## What you need to do
Will you quote precisely the lines that run from the top of the material below to the line containing "- 1. (At a local", both ends included?

## Supplied material
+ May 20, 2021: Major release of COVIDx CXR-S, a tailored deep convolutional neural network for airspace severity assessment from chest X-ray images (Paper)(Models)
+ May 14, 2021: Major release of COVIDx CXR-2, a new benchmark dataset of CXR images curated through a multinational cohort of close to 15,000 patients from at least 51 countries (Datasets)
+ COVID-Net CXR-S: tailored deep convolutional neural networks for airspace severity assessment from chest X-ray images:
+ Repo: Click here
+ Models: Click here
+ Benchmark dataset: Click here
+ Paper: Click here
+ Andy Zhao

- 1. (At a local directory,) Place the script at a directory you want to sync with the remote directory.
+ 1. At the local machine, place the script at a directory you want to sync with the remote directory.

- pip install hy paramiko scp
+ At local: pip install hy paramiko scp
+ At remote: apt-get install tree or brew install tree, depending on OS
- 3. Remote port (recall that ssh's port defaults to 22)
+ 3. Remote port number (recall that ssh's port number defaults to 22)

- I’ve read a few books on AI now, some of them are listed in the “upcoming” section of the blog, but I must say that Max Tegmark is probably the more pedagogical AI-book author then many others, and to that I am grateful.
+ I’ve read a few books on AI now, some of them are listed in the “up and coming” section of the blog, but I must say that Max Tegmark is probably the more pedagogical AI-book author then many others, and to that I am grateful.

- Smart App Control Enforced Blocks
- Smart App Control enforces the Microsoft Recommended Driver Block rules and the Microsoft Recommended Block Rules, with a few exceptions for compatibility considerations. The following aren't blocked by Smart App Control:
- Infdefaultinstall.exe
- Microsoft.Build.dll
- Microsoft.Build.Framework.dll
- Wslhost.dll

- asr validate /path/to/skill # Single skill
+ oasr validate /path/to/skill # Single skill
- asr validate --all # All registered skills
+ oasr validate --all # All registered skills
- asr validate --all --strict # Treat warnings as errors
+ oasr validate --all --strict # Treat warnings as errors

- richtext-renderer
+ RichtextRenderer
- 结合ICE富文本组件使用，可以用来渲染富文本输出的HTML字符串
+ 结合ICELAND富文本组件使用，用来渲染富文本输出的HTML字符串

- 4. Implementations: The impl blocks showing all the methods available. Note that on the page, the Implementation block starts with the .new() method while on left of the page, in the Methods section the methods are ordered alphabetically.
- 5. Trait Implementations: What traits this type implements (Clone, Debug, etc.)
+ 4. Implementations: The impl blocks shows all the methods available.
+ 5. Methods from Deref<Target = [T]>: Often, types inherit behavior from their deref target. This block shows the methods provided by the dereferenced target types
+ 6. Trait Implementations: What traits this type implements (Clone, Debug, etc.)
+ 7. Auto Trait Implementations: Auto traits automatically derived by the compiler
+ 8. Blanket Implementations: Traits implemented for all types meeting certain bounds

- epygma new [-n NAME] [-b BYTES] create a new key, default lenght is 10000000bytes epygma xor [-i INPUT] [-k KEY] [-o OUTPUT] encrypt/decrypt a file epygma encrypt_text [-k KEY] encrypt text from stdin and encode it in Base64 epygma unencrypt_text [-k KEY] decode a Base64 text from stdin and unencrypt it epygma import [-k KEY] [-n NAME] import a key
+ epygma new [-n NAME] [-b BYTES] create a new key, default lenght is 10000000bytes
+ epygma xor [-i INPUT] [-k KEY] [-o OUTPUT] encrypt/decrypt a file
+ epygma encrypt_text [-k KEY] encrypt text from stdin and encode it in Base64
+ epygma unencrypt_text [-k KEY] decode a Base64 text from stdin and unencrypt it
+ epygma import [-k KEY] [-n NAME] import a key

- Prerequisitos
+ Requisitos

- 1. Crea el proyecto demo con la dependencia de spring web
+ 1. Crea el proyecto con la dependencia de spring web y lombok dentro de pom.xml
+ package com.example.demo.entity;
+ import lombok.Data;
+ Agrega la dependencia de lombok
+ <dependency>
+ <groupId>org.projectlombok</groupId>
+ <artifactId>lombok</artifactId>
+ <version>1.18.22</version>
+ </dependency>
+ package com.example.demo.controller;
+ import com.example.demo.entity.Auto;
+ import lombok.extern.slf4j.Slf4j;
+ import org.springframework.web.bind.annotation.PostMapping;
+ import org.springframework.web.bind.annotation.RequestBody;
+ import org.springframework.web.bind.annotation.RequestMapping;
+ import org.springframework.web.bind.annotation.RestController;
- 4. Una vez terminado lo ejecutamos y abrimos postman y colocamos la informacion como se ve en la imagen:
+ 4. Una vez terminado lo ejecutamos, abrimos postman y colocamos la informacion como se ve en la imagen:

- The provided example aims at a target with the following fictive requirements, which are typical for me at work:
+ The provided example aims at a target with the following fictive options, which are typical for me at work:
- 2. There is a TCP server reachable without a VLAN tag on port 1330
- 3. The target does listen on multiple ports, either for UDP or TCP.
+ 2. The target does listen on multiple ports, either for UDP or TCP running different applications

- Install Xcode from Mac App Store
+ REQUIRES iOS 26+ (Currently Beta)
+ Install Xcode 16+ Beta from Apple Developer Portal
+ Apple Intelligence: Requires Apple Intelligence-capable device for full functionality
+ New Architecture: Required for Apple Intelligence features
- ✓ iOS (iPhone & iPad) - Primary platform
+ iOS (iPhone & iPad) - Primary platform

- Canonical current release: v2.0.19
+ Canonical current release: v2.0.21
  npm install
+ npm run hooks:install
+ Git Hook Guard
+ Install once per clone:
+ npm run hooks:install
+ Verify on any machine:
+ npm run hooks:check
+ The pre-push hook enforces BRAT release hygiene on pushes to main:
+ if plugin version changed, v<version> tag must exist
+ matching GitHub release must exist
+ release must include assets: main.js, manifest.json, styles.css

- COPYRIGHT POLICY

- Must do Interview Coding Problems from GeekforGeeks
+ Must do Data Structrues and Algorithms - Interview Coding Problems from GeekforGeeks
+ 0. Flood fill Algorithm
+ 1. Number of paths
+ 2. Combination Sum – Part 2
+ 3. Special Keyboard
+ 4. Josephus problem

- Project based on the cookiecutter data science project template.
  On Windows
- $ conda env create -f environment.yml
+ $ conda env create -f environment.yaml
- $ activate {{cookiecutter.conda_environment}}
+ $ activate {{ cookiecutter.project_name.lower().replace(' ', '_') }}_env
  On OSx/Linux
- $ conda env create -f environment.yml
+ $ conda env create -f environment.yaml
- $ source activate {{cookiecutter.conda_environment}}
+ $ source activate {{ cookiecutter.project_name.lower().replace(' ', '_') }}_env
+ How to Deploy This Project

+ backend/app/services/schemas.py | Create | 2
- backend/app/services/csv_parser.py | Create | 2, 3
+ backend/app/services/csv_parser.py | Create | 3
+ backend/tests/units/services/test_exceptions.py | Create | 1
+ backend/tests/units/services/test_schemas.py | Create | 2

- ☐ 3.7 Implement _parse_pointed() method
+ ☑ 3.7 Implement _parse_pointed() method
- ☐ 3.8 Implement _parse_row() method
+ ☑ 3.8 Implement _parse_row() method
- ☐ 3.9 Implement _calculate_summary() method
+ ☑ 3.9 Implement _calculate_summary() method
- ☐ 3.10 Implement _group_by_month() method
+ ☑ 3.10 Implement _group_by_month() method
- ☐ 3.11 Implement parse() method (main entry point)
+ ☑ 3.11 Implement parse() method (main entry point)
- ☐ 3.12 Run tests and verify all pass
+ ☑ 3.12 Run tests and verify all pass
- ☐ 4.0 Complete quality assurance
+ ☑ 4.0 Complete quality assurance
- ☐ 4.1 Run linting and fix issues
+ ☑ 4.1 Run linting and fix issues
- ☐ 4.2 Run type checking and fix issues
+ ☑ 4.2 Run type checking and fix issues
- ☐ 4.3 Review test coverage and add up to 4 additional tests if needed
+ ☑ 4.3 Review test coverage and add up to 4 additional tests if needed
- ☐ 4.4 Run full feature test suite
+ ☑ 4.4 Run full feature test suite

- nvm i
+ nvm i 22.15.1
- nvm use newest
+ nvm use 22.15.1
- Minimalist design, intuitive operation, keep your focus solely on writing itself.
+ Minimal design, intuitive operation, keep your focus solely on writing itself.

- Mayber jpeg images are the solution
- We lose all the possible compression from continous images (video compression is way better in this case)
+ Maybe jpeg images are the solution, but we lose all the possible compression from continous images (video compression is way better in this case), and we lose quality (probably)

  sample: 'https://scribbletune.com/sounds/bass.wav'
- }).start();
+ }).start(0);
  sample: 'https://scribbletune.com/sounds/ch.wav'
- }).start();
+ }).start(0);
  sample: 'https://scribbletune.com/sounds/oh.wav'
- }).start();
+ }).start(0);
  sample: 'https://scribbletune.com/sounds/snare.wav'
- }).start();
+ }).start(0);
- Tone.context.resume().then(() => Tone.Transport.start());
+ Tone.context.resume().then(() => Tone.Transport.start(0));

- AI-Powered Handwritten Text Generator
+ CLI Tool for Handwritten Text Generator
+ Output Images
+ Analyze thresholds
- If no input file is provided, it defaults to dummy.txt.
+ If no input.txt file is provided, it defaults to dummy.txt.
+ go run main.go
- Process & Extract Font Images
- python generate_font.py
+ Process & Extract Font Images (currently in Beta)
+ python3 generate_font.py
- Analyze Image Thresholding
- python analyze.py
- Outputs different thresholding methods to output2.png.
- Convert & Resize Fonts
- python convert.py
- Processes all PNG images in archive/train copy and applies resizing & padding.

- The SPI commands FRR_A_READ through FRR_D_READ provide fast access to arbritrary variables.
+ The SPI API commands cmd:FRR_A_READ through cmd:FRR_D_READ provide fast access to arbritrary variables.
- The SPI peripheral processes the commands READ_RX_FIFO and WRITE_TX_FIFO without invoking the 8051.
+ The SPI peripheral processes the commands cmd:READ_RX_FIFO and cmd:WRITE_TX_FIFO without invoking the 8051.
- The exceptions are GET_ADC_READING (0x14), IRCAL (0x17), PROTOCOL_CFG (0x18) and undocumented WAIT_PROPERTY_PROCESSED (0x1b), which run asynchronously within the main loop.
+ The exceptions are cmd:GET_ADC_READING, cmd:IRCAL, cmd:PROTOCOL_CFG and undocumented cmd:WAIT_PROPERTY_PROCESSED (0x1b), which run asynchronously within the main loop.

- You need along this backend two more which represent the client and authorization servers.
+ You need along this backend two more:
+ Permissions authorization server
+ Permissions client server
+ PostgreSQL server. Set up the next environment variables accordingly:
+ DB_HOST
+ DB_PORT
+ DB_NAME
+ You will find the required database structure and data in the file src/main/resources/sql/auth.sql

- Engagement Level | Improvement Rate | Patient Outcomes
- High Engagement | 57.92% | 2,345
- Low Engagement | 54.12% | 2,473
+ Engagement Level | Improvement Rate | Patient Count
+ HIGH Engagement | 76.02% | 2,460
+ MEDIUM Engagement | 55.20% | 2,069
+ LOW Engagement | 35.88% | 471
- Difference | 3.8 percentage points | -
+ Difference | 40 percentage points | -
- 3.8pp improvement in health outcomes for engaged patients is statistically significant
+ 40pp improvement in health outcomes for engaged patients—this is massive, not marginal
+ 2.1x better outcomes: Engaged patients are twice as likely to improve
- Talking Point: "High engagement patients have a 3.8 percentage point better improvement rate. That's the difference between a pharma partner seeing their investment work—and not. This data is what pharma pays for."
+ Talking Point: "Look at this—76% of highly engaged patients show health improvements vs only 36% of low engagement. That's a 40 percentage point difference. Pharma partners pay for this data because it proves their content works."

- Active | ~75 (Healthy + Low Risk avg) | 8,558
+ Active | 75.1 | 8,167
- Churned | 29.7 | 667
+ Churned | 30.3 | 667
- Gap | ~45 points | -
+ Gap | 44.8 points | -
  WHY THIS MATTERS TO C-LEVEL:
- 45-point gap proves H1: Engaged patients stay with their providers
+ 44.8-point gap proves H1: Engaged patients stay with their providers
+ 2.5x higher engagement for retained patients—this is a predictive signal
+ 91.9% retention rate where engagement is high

## Task answer
+ May 20, 2021: Major release of COVIDx CXR-S, a tailored deep convolutional neural network for airspace severity assessment from chest X-ray images (Paper)(Models)
+ May 14, 2021: Major release of COVIDx CXR-2, a new benchmark dataset of CXR images curated through a multinational cohort of close to 15,000 patients from at least 51 countries (Datasets)
+ COVID-Net CXR-S: tailored deep convolutional neural networks for airspace severity assessment from chest X-ray images:
+ Repo: Click here
+ Models: Click here
+ Benchmark dataset: Click here
+ Paper: Click here
+ Andy Zhao

- 1. (At a local directory,) Place the script at a directory you want to sync with the remote directory.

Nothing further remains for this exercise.